§ Exercise aim: Leave out any pictures and transcribe all other data below exactly.

§ Data to examine:
====

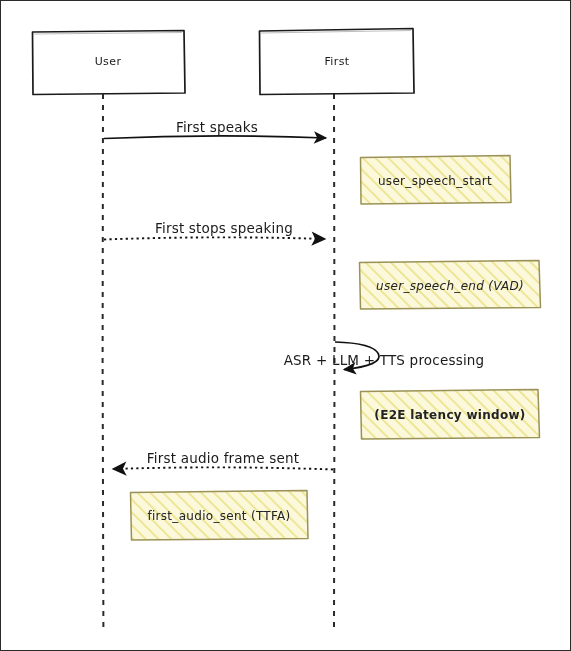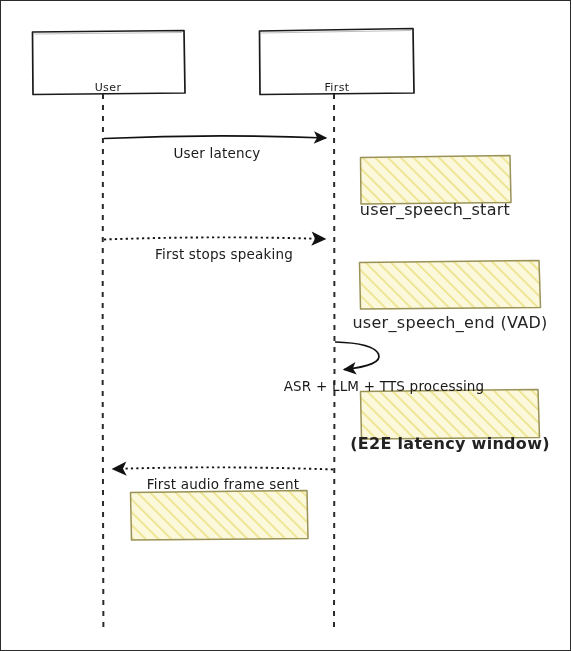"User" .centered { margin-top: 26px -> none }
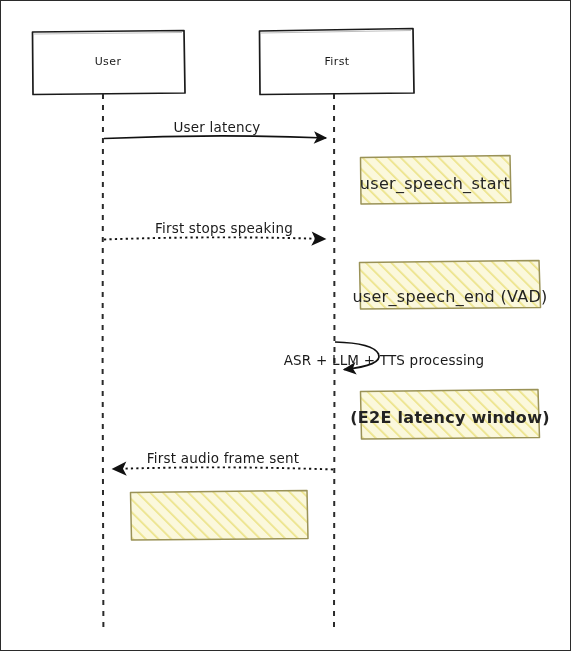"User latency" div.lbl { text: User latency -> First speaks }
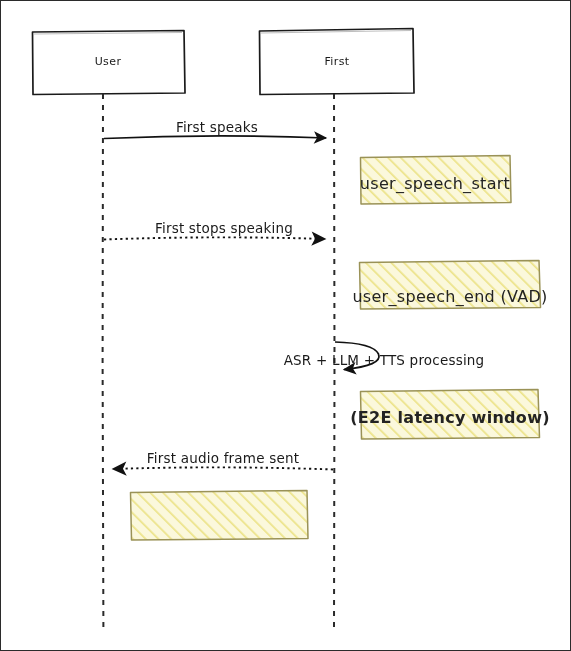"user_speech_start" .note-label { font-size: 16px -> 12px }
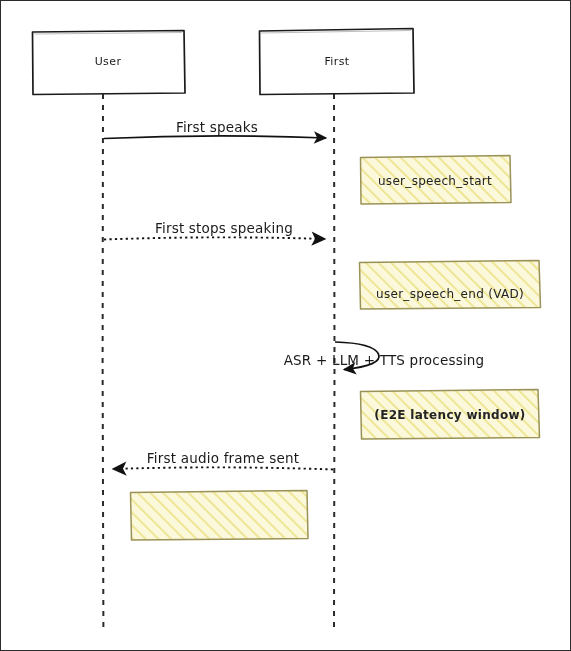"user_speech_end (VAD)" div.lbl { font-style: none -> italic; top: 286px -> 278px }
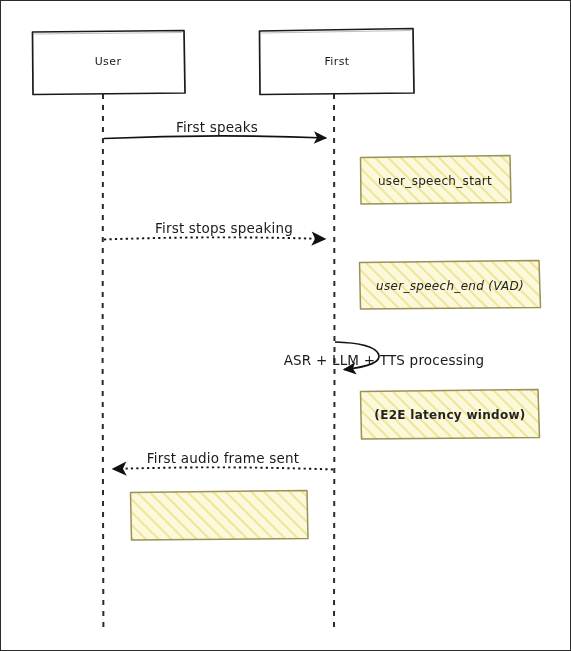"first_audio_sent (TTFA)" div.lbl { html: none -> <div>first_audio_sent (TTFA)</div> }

====

§ Exercise answer:
"User" .centered { margin-top: 26px -> none }
"User latency" div.lbl { text: User latency -> First speaks }
"user_speech_start" .note-label { font-size: 16px -> 12px }
"user_speech_end (VAD)" div.lbl { font-style: none -> italic; top: 286px -> 278px }
"first_audio_sent (TTFA)" div.lbl { html: none -> <div>first_audio_sent (TTFA)</div> }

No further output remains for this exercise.